Medya eğer sizin birey olarak yaşamınızı bu kadar cendereye almışsa zaten siz onların çağdaş köleleri durumundasınız. İnsanlıktan bahsetmenize gerek yok bir köle olarak konuşmanız gerekir yani köleliğinizden utanmanız gerekir diye düşünüyorum. Çünkü medya ancak köleleşmiş ruhlarda ve kalplerde infial yaratabilir.

Bizim gelecek adına yaptıklarımız eğer bizi tatmin etmiyorsa, bununla beraber insanlık adına biz kendi kendimize bir şeyler katamıyorsak insanlığın bu güne geldiği yere kadar bir katkımız olmamışsa biz birçok üzücü olan bu durumları hak ediyoruz demektir. Yaptıklarımız ortadadır ve gelebileceğimiz konumlar gelmişizdir; eğer o mertebeleri insanlık lehine kullanamıyorsak ve çalıp çırpmadan, iş yavaşlatmadan tembellik etmeden geri durmuyorsak problemlerin başı biziz demektir.

Şu an içinde bulunduğumuz durum ne olursa olsun; ama benim olsun mantığıyla zengin olup köşeyi dönmektir.

Yetişen gençlik ise lüks yaşamayı ve rahat olmayı kendine hedef seçtiği için kalplerinden de Allah korkusu silindiği için-medya bunu çok iyi empoze ediyor-kendisine her şeyi yapmayı meşru görüyor.

Emek vermeyi o işin derdini çekmeyi düşünmediğinden dolayı ve kolaycılığı kendisine rehber edindiği için yani söylemlerimizle eylemlerimiz uyuşmadığından dolayı iğrençlikler yaşamımızın bir parçası olmak durumuna geldi. Eğer kokuşmuşluğun önüne geçmek için çalışılmazsa ve çalışanları da acımasızca eleştirirsek insanlığımızdan utanılacak daha bir çok şey başımıza gelir ve biz bunlara müstahak olmuş oluruz.

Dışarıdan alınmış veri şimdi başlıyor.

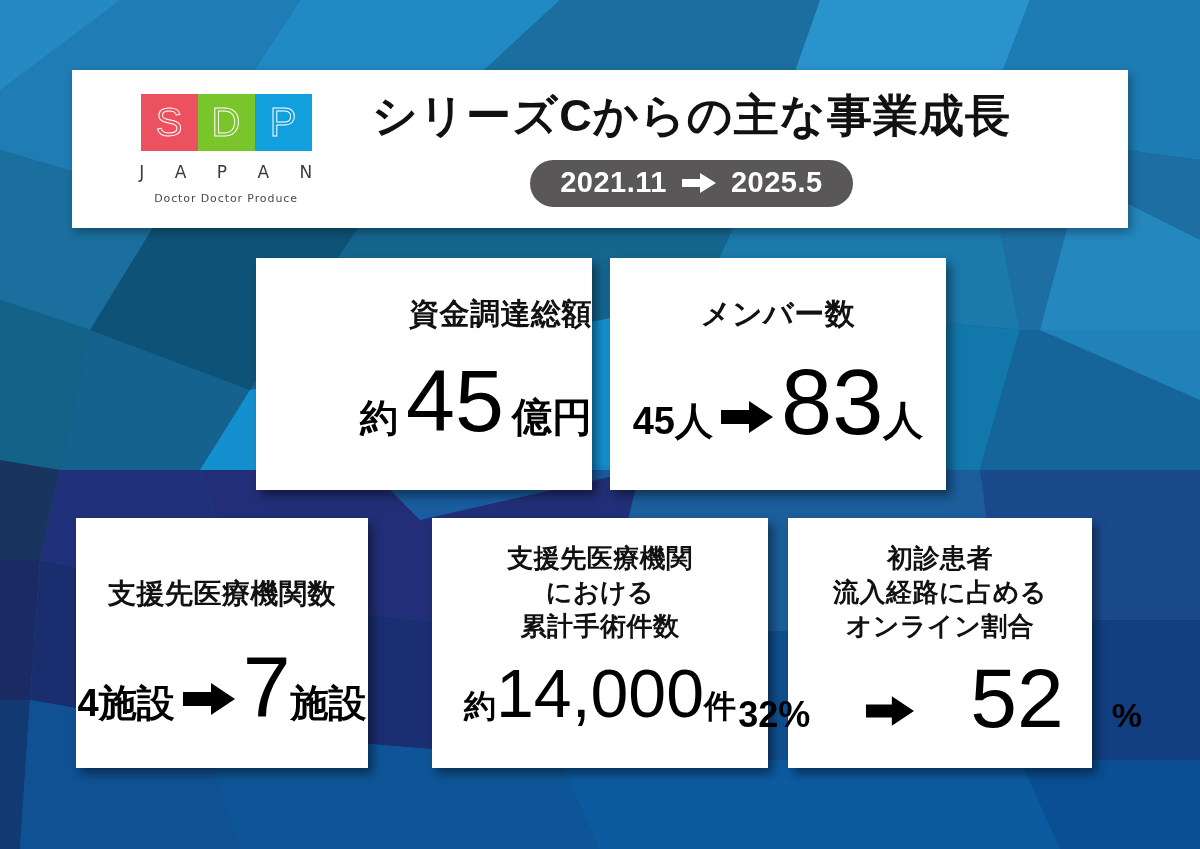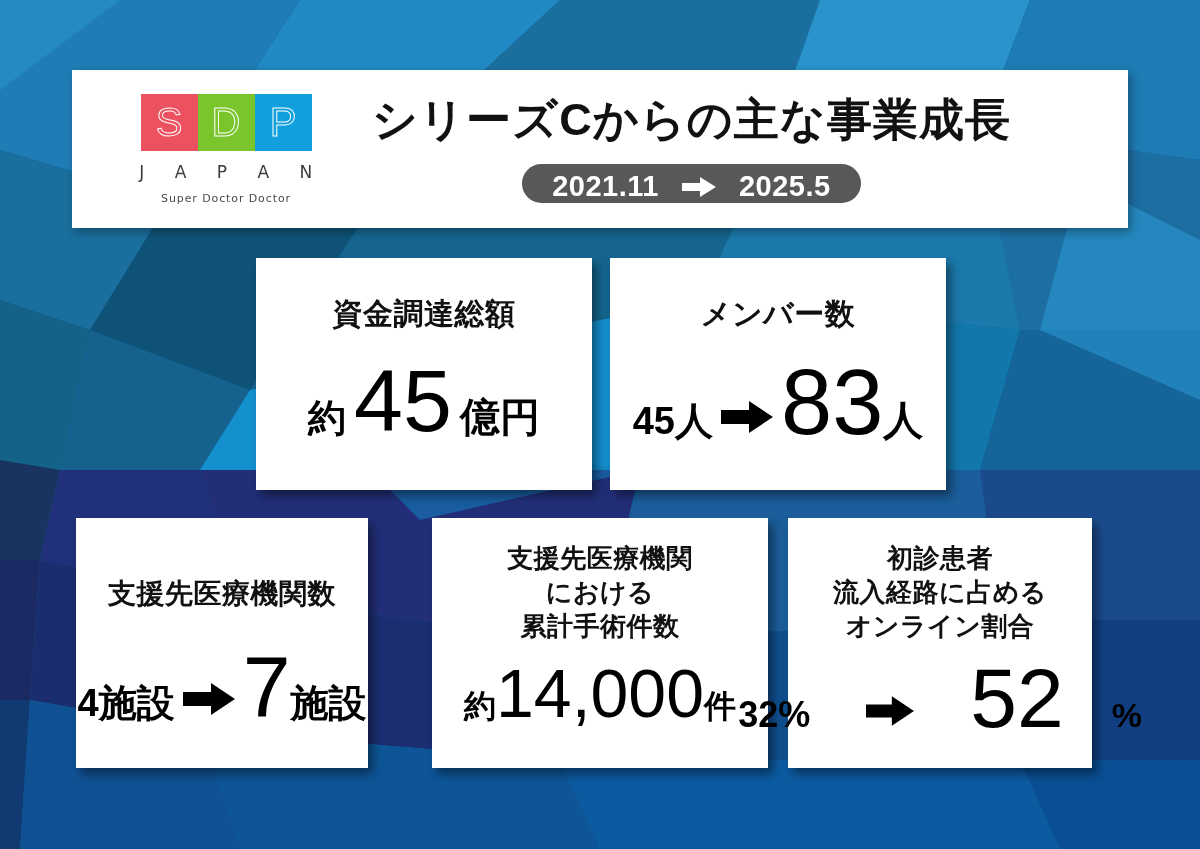--- a/index.html
+++ b/index.html
@@ -159,7 +159,7 @@
       </div>
     </div>
     <div class="logo-japan">J A P A N</div>
-    <div class="logo-tagline">Super Doctor Doctor</div>
+    <div class="logo-tagline">Doctor Doctor Produce</div>
   </div>
 
   <div class="header-text">

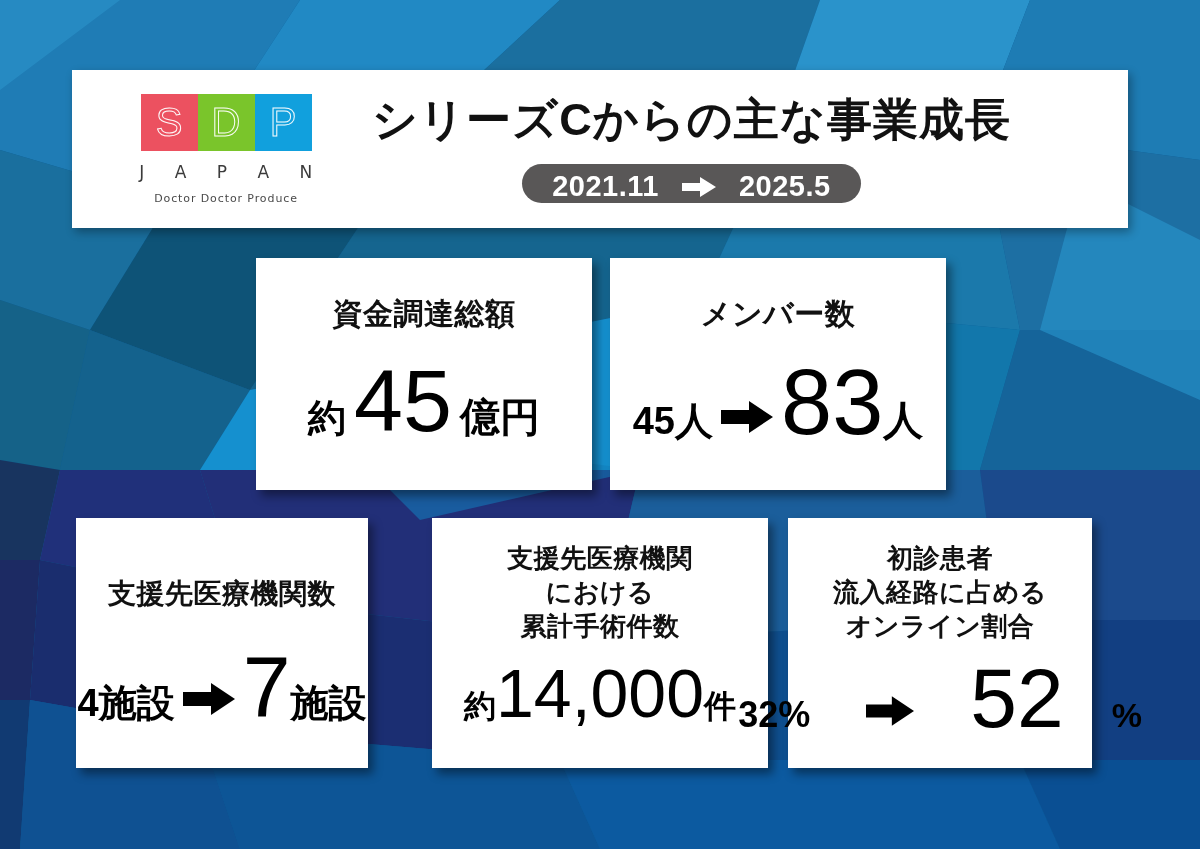--- a/index.html
+++ b/index.html
@@ -58,9 +58,9 @@
     margin-top:20px;
     background:#595757; color:#fff;
     border-radius:26px;
-    padding:6px 30px 0 30px;
+    padding:6px 30px 8px 30px;
     font-size:29px; font-weight:700; letter-spacing:.5px;
-    display:flex; align-items:center; gap:23px;
+    display:flex; align-items:center; gap:15px;
     white-space:nowrap;
   }
   .pill-arrow{ display:inline-block; width:34px; height:20px; }

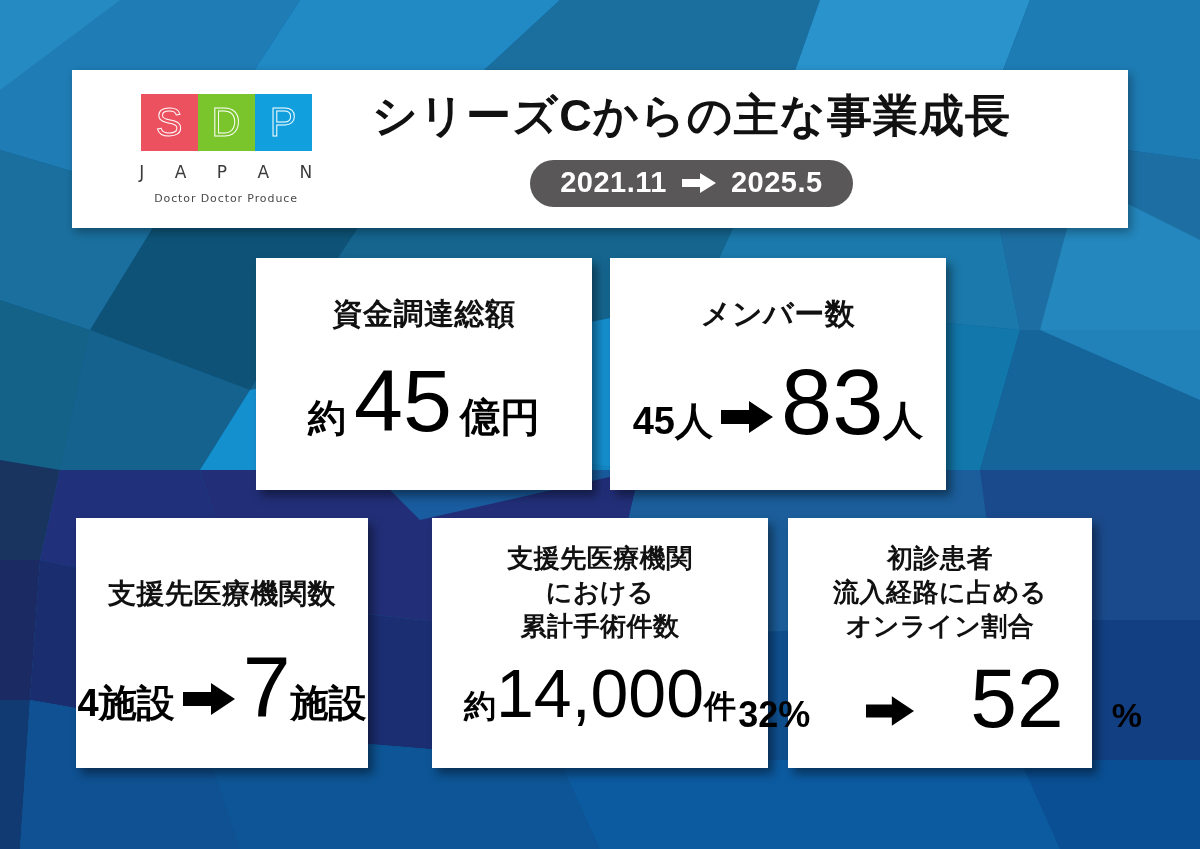--- a/index.html
+++ b/index.html
@@ -84,7 +84,7 @@
   .arrow-svg{ display:inline-block; vertical-align:middle; }
 
   
-  #card-funding   { left:256px; top:258px; width:336px; height:232px; }
+  #card-funding   { left:256px; top:258px; width:336px; height:232px;align-items:flex-end; }
   #card-members   { left:610px; top:258px; width:336px; height:232px; }
   #card-facilities{ left:76px;  top:518px; width:292px; height:250px; }
   #card-surgeries { left:432px; top:518px; width:336px; height:250px; }

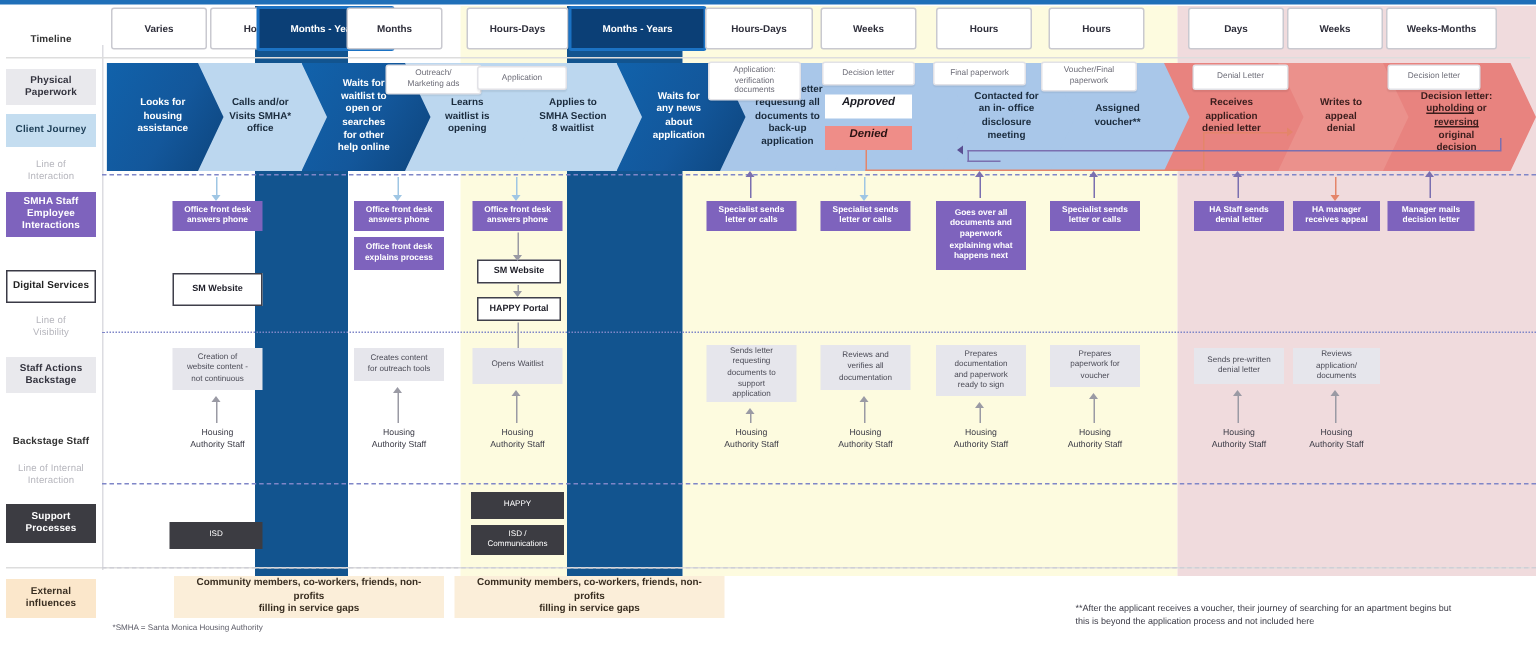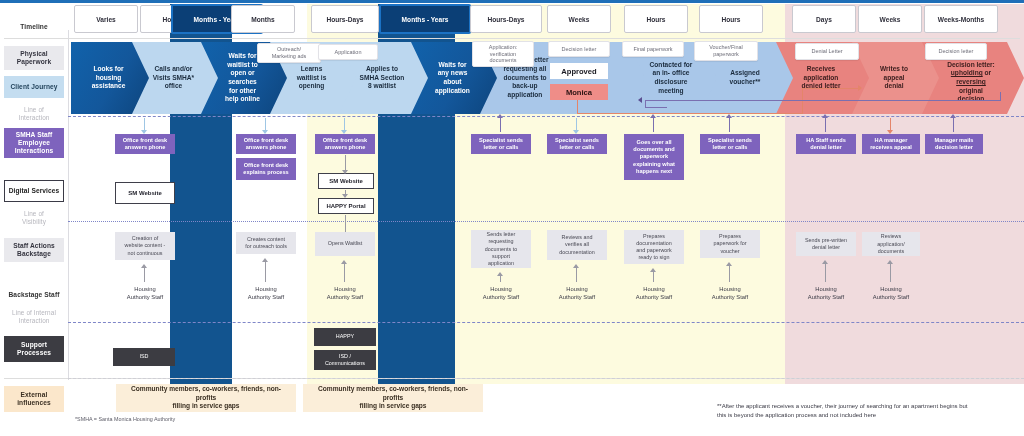--- a/index.html
+++ b/index.html
@@ -51,8 +51,8 @@
          box-shadow:0 1px 1px rgba(0,0,0,.07);}
 
   
-  .dbox{position:absolute;display:flex;align-items:center;justify-content:center;
-        font-size:7.6px;font-weight:bold;text-align:center;}
+  .dbox{position:absolute;display:flex;align-items:flex-start;justify-content:center;
+        font-size:7.6px;font-weight:bold;text-align:center;font-style:italic;}
   .dbox.approved{background:#ffffff;color:#1a1a22;}
   .dbox.denied{background:#ef8d88;color:#2b1313;}
 

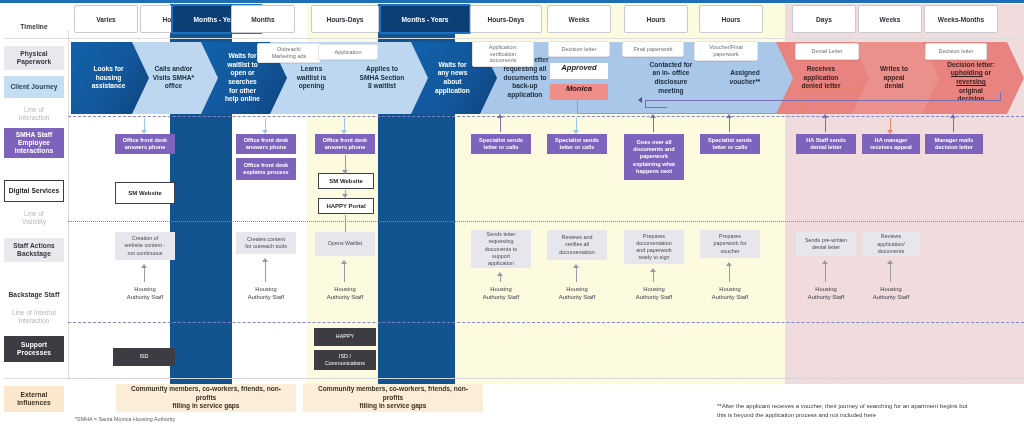--- a/index.html
+++ b/index.html
@@ -264,7 +264,7 @@
       <span>Approved</span>
     </div>
   <div class="dbox denied" style="left:550px;top:84px;width:58px;height:16px;">
-      <span>Monica</span>
+      <span>Denied</span>
     </div>
 
   <div class="conn orange" style="left:577px;top:100px;width:1px;height:14px;"></div>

Bundan dolayıdır ki bir insan istediği ve elde etmek için dua ettiği şeyi değil, adil şekilde hak ettiği şeyi elde eder. İnsanların istekleri ve duaları ancak düşünceleri ve eylemleriyle uyumlu oldukları zaman yerine getirilir ve cevaplanır.

Başka hiçbir yolda değil, sadece bu yolda 'Arayan bulur ve kapıyı çalana kapı açılır.'kuralı geçerlidir. Çünkü bir insan bilgi tapınağının kapısından ancak sabır, çalışma ve bitmeyen bir ısrarla girebilir.

Yoksa onun bunun gizli günahlarını ortaya çıkarıp bunları şantaj olarak kullanıp, ne olursa olsun benim adamım olsun mantığıyla davranıp elinden adaletin nirengisini kaçırırsanız ve bir de yaptığınız kötü işlere Allah'ı ve rüyanızda gördüğünüz peygamberi şahit tutup dini dünyevi işlerinize alet ederseniz, başınıza her şeyin gelmesi muhtemeldir vesselam…!!!